* Task objective *
Taking the line with "background: #404040 ->" as the first and the line with "html: none ->" as the last, set down the lines below exactly, pictures excluded.

* Stored data *
⟨
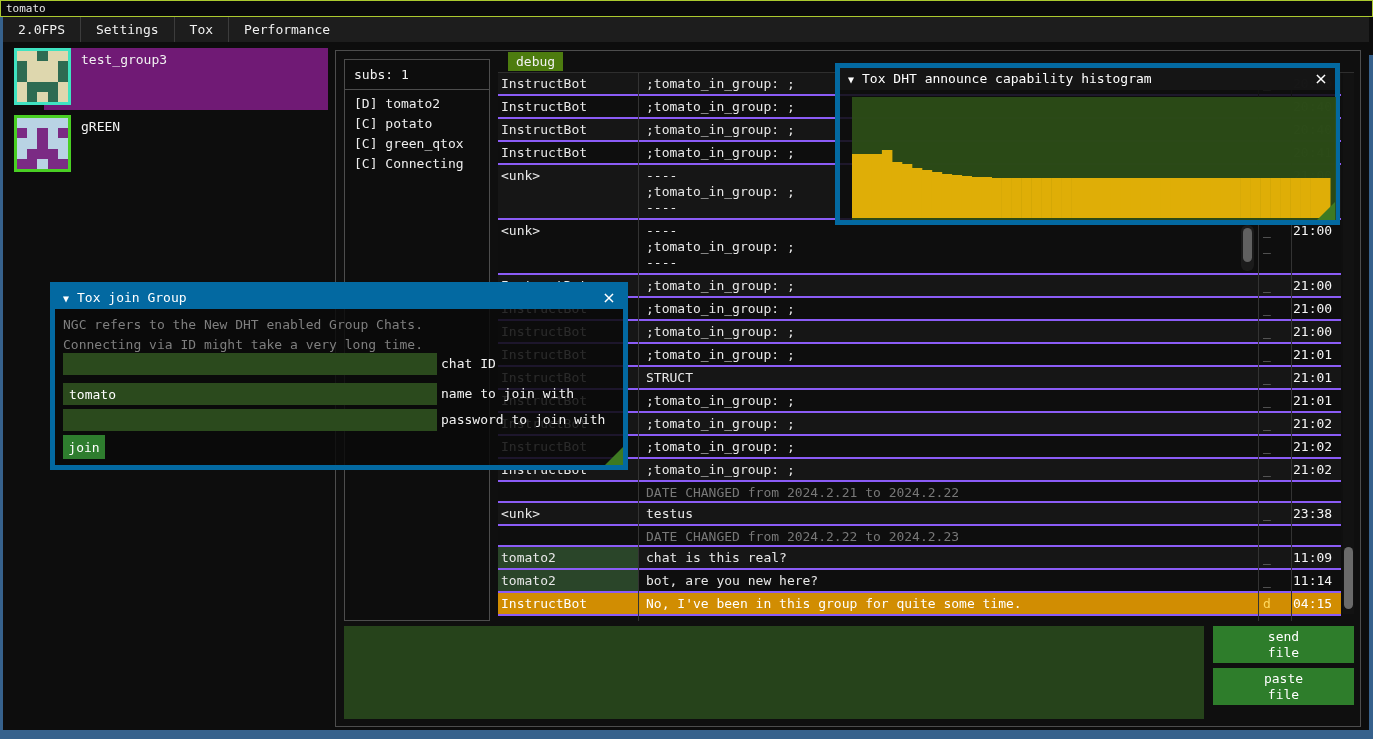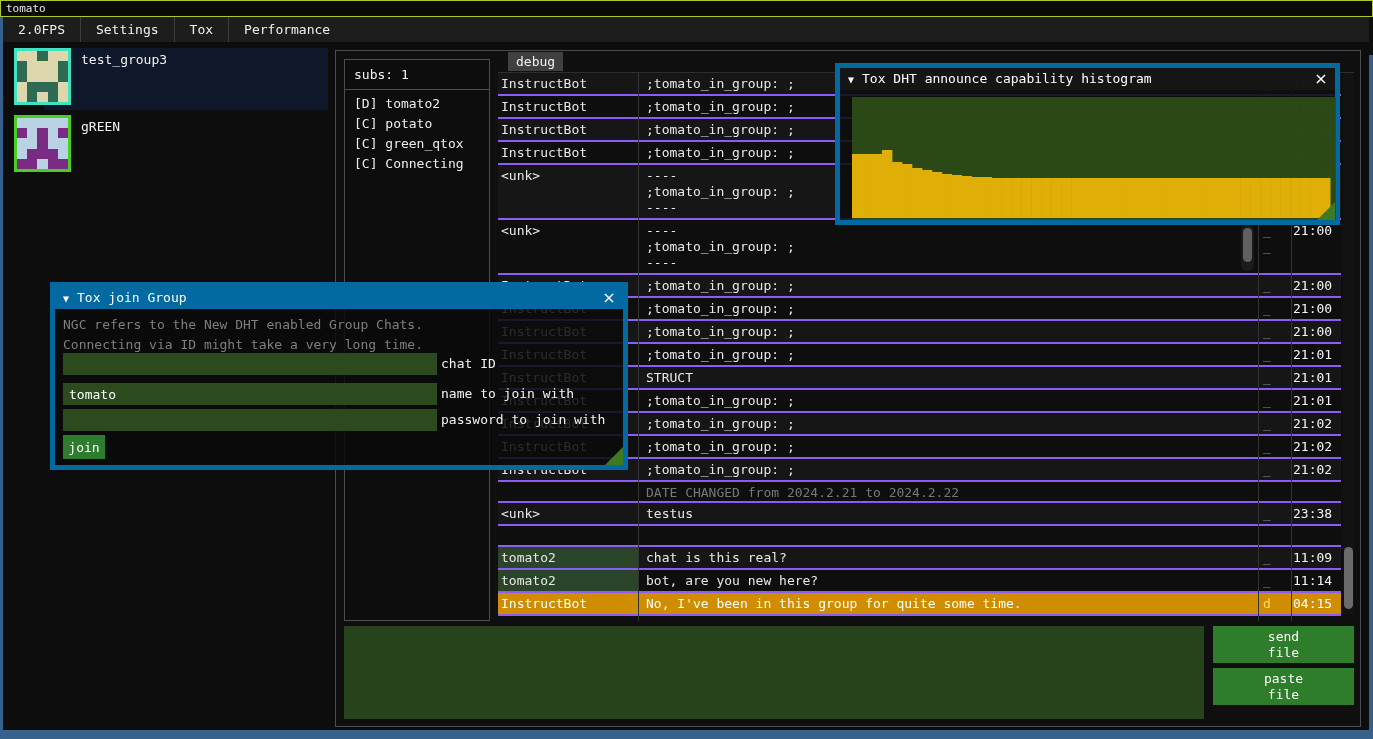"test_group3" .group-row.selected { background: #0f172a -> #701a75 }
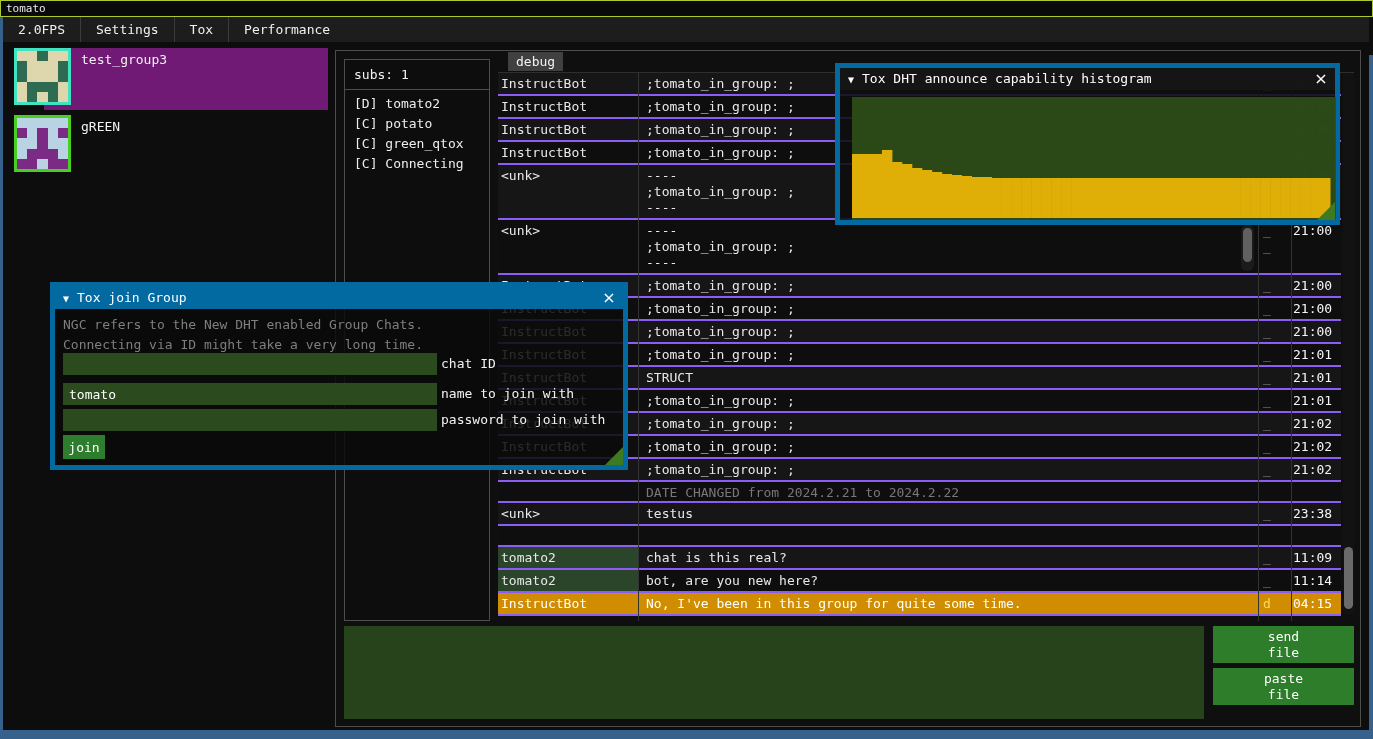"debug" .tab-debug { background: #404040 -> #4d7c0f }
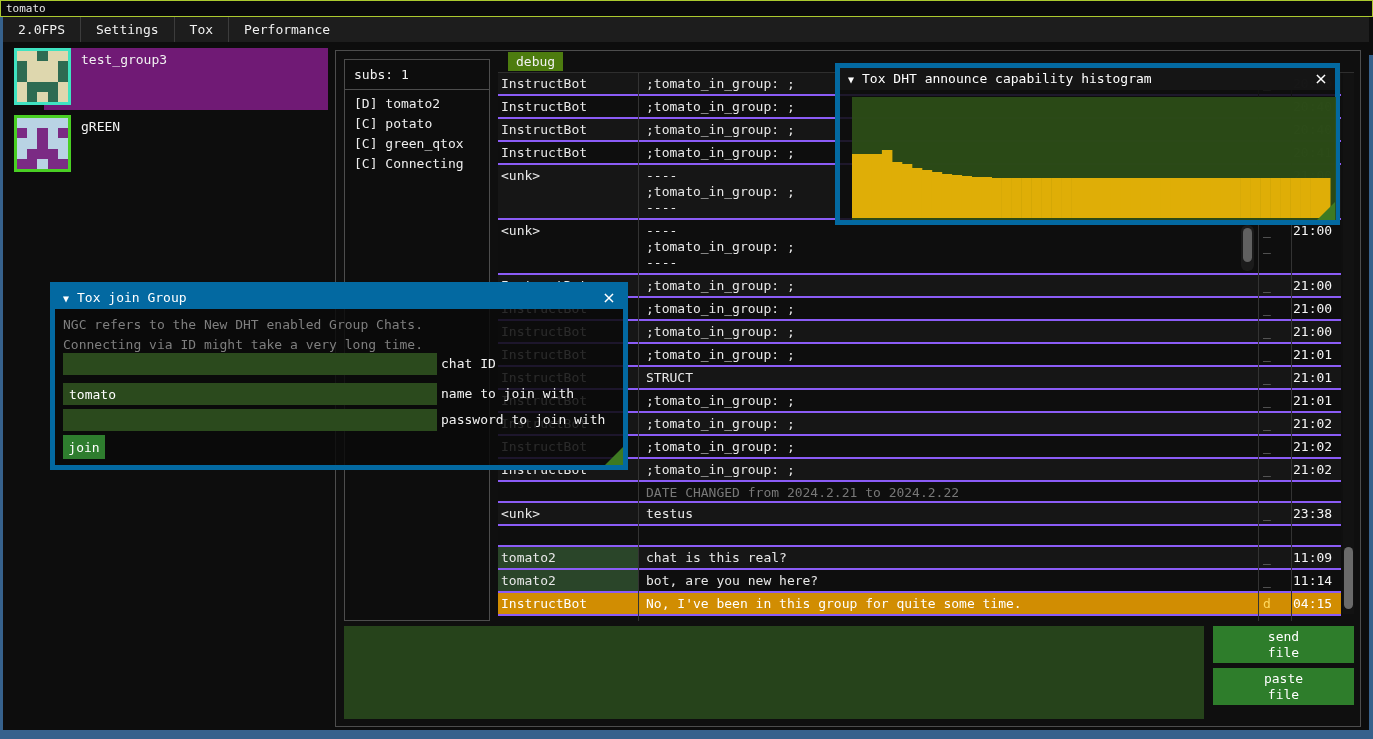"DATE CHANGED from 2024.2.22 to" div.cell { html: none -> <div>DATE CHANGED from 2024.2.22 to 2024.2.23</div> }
⟩
⟨
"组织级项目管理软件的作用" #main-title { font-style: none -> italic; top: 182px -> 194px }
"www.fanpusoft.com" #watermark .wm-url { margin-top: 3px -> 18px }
⟩
* Solved exercise *
"debug" .tab-debug { background: #404040 -> #4d7c0f }
"DATE CHANGED from 2024.2.22 to" div.cell { html: none -> <div>DATE CHANGED from 2024.2.22 to 2024.2.23</div> }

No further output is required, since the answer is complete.